* [PATCH] Tune PRE insertion, make -Os -ftree-pre actually do something
@ 2009-07-14 16:27 Richard Guenther
2009-10-21 14:49 ` Richard Guenther
0 siblings, 1 reply; 2+ messages in thread
From: Richard Guenther @ 2009-07-14 16:27 UTC (permalink / raw)
To: gcc-patches; +Cc: Daniel Berlin
This tries to get rid of the sledge-hammer that disables PRE if
the current function is not optimized for speed (which is always
true if optimize_size is set ...).
The idea is to allow regular and phi-translation triggered full redundancy
elimination to be performed even if a path is to be optimized for size.
Thus, we limit us to only perform insertions when we can remove a full
redundancy on a path in the CFG we want to optimize for speed.
The effect of this patch is that PRE is now enabled at -Os and performs
only full redundancy elimination (thus as if PRE would run but never
insert anything). This should reduce code-size and remove the odd
behavior that a VN before loop optimizations is missing at -Os.
I wonder if we don't want to specialize the case where the value is
available in all preds but is not the same value (thus, we'd only
need to insert a PHI node).

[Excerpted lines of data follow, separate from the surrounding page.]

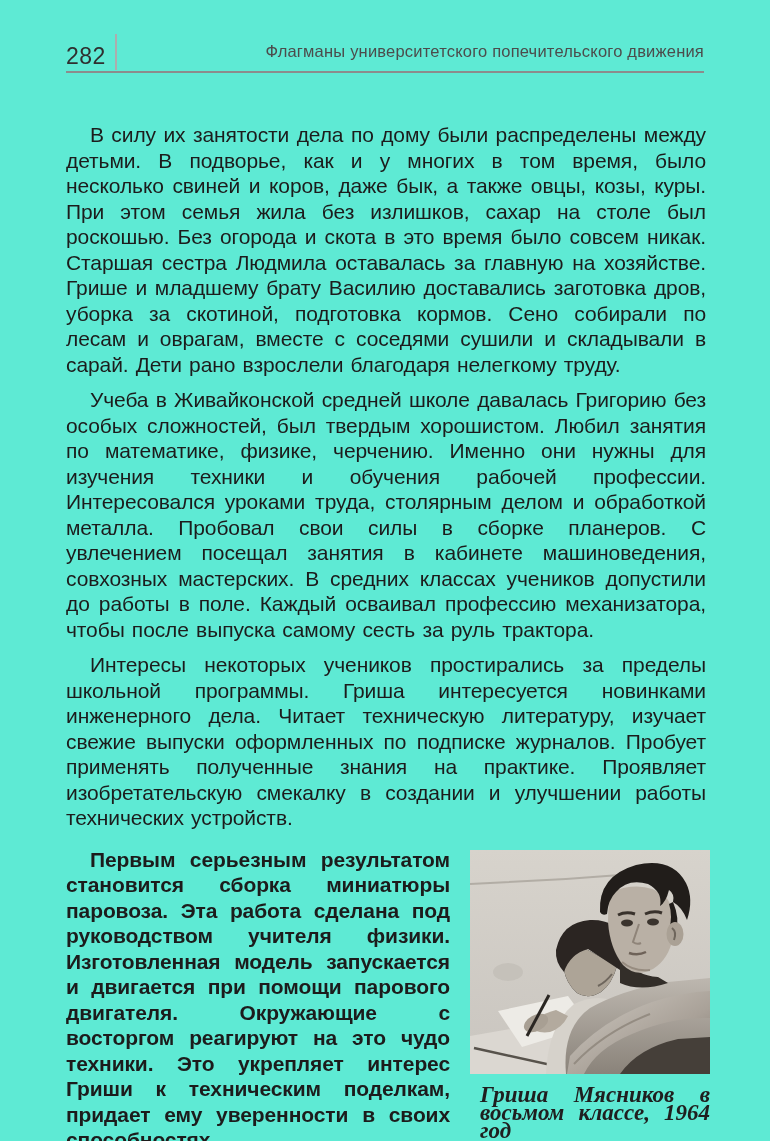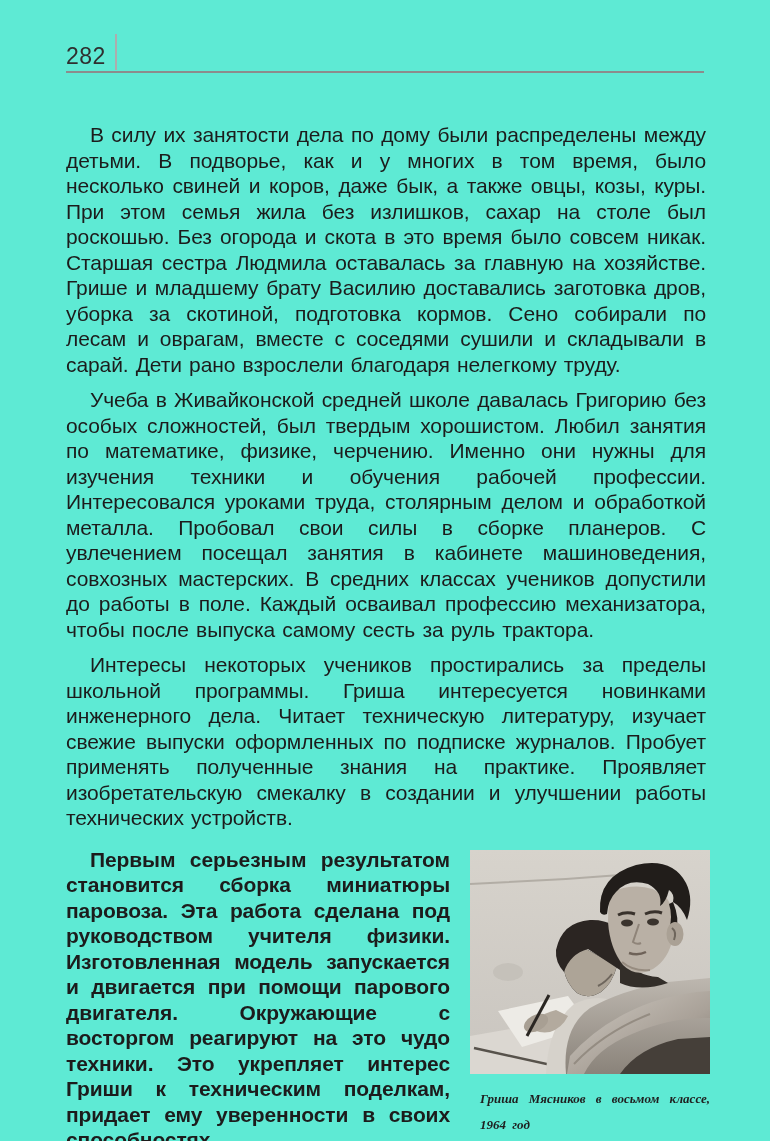--- a/index.html
+++ b/index.html
@@ -59,6 +59,7 @@
   <div class="header">
     <span class="page-num">282</span>
     <span class="vline"></span>
+    <span class="running-title">Флагманы университетского попечительского движения</span>
   </div>
   <div class="hrule"></div>
 

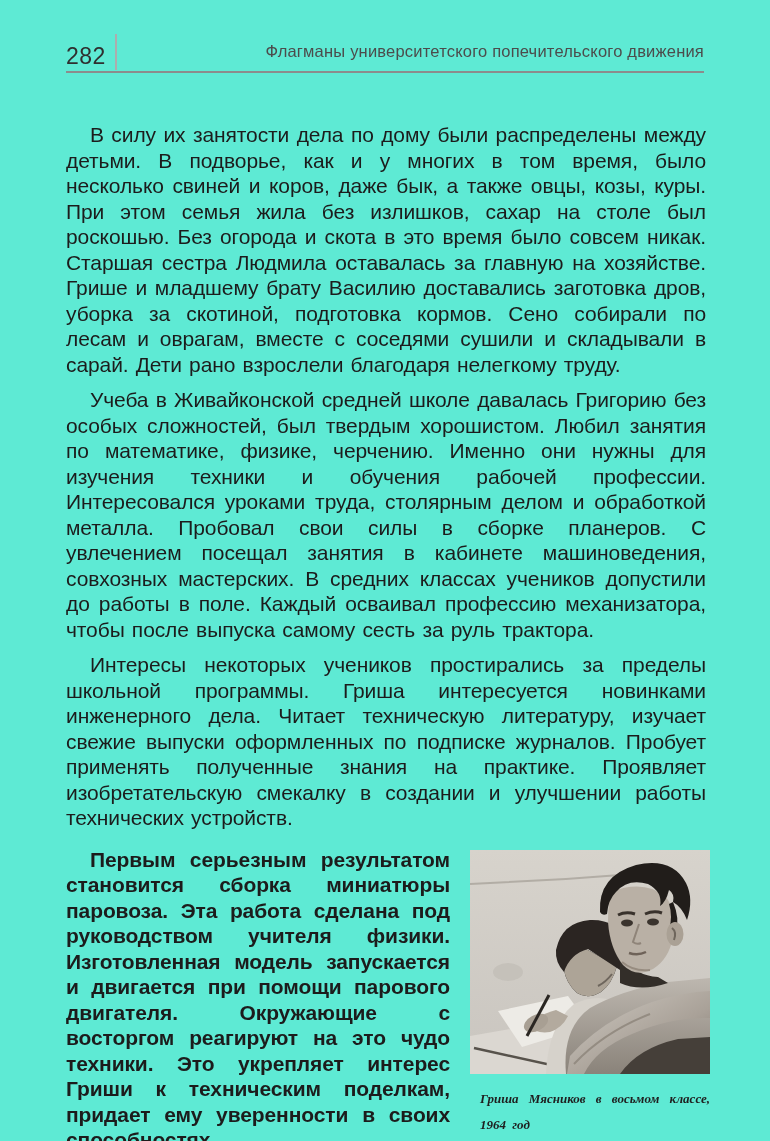--- a/index.html
+++ b/index.html
@@ -47,7 +47,7 @@
   .figcaption{
     margin-top:12px;padding-left:10px;
     font-family:"Liberation Serif",serif;font-style:italic;
-    font-size:13px;line-height:26px;color:#1f1f1f;
+    font-size:23px;line-height:18px;color:#1f1f1f;
     text-align:justify;word-spacing:3px;
   }
 </style>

For low indegree blocks this might
result in smaller code as well.
Bootstrap and regtest running on x86_64-unknown-linux-gnu.
Any comments?
Thanks,
Richard.
2009-07-14 Richard Guenther <rguenther@suse.de>
* tree-ssa-pre.c (do_regular_insertion): Only insert if a
redundancy along a path in the CFG we want to optimize for speed
is going to be removed.
(execute_pre): Do partial-PRE only if the function is to be
optimized for speed.
(gate_pre): Do not turn off all of PRE when not optimizing a
function for speed.
Index: gcc/tree-ssa-pre.c
===================================================================
*** gcc/tree-ssa-pre.c (revision 149626)
--- gcc/tree-ssa-pre.c (working copy)
*************** do_regular_insertion (basic_block block,
*** 3352,3357 ****
--- 3352,3358 ----
pre_expr eprime = NULL;
edge_iterator ei;
pre_expr edoubleprime = NULL;
+ bool do_insertion = false;
val = get_expr_value_id (expr);
if (bitmap_set_contains_value (PHI_GEN (block), val))
*************** do_regular_insertion (basic_block block,
*** 3403,3408 ****
--- 3404,3413 ----
{
avail[bprime->index] = edoubleprime;
by_some = true;
+ /* We want to perform insertions to remove a redundancy on
+ a path in the CFG we want to optimize for speed. */
+ if (optimize_edge_for_speed_p (pred))
+ do_insertion = true;
if (first_s == NULL)
first_s = edoubleprime;
else if (!pre_expr_eq (first_s, edoubleprime))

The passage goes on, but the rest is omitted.